The European Union announced on Thursday financial support to stimulate the declining Iranian economy. The assistance exemplifies the bloc’s pledge to maintain the 2015 Iran nuclear accord despite U.S. President Donald Trump’s decision in May to withdraw the U.S. from the deal and reimpose economic sanctions on Iran, which took effect earlier this month.
The $21 million is the first part of an overall $58 million package for Iran.
“This new package will widen economic and sectoral relations in areas that are of direct benefit to our citizens,” E.U. High Representative Federica Mogherini said in a statement.
Nonetheless, European companies have announced they will stop conducting business in Iran. British Airways and Air France announced on Thursday they will no longer be offering flights to Tehran in September.

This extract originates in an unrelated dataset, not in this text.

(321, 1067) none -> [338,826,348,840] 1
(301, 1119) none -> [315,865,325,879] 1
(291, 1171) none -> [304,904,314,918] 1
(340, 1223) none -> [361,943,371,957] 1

“We are suspending our London to Tehran service as the operation is currently not commercially viable,” the airline said in a statement.

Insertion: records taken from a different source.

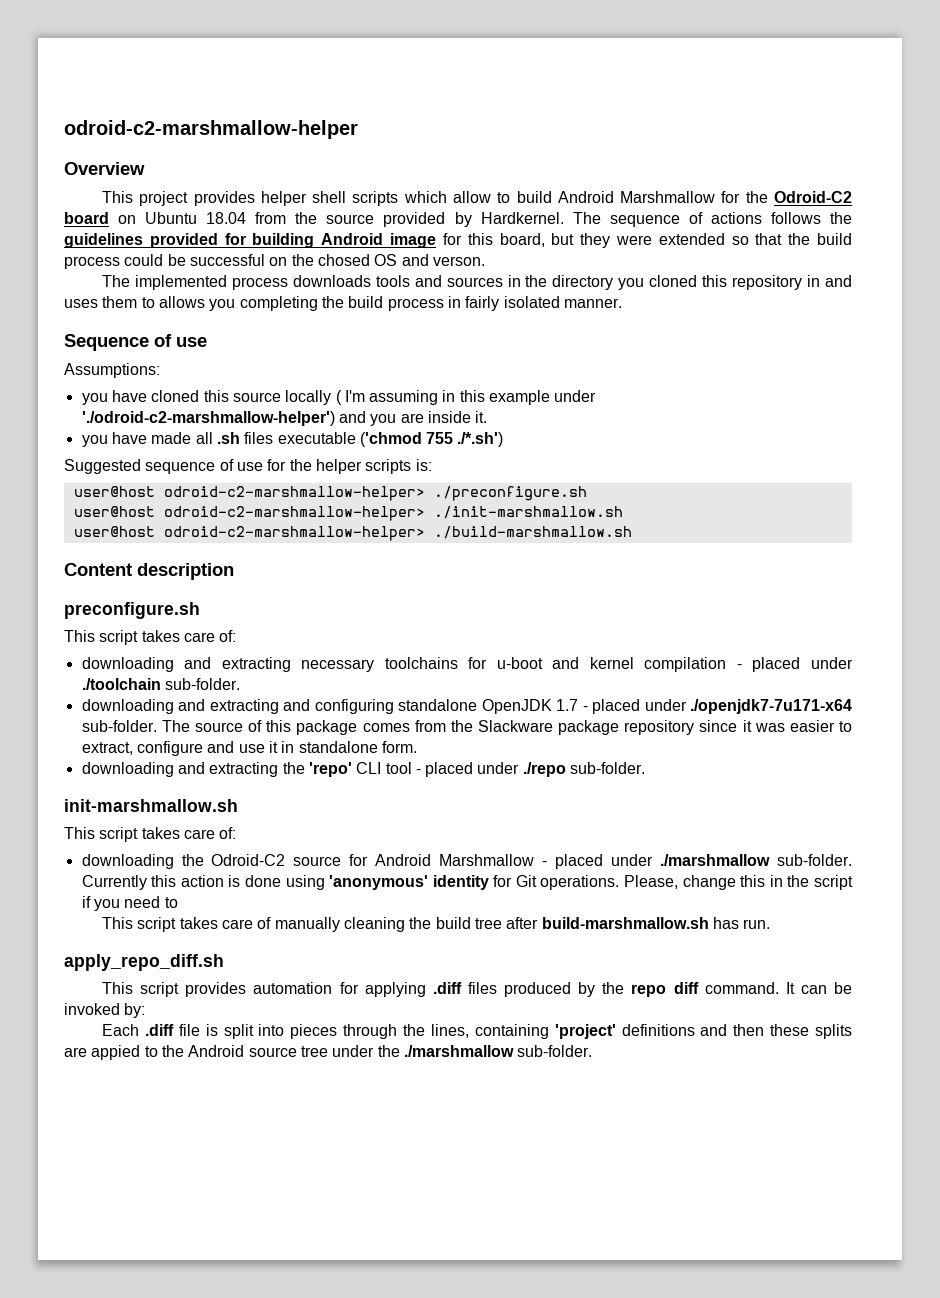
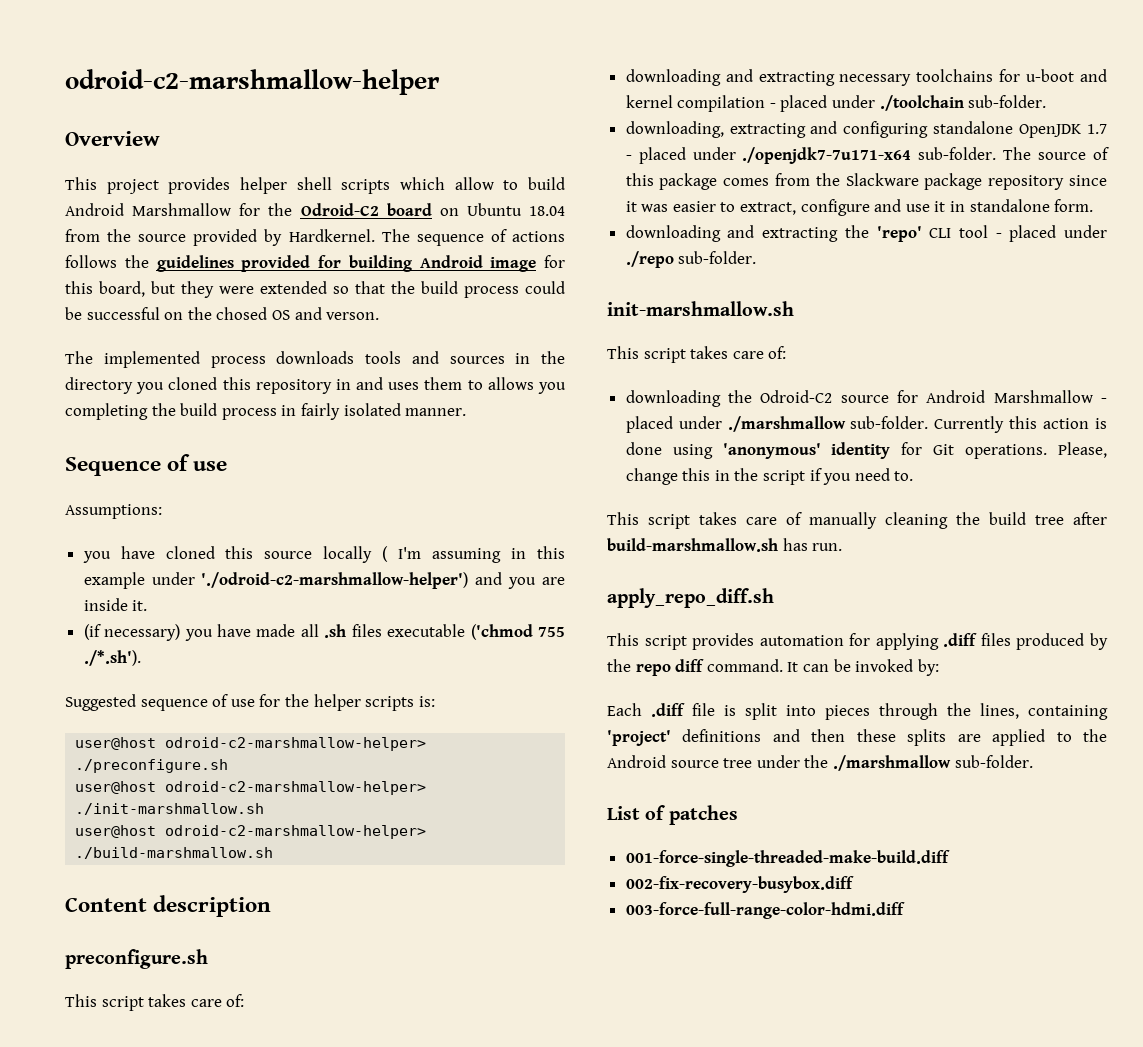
(488, 417) none -> [83,624,181,641] (if necessary)
[457,432,504,447] ./*.sh') -> [83,650,141,666] ./*.sh').
[81,699,206,714] downloading and -> [625,121,724,138] downloading,
[164,897,178,908] to -> [894,471,914,481] to.
[91,1045,141,1060] appied -> [992,729,1046,746] applied
(593, 1051) none -> [607,805,738,825] [625,850,950,867] [625,876,854,893] [625,902,905,919] // List of patches // 001-force-single-threaded-make-build.diff // 002-fix-recovery-busybox.diff // 003-force-full-range-color-hdmi.diff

While the carriers did not cite the sanctions as the reason for their decision, America has been pressuring European companies to avoid doing business in Iran or risk getting caught up in U.S. sanctions.
Dutch airline KLM previously announced it was halting flights to Iran.
Israeli Prime Minister Benjamin Netanyahu praised the decision by the European airlines to halt their service to Iran.
“That is good, more should follow, more will follow because Iran should not be rewarded for its aggression in the region, for its attempts to spread terrorism far and wide,” he told a news conference during a visit to Lithuania.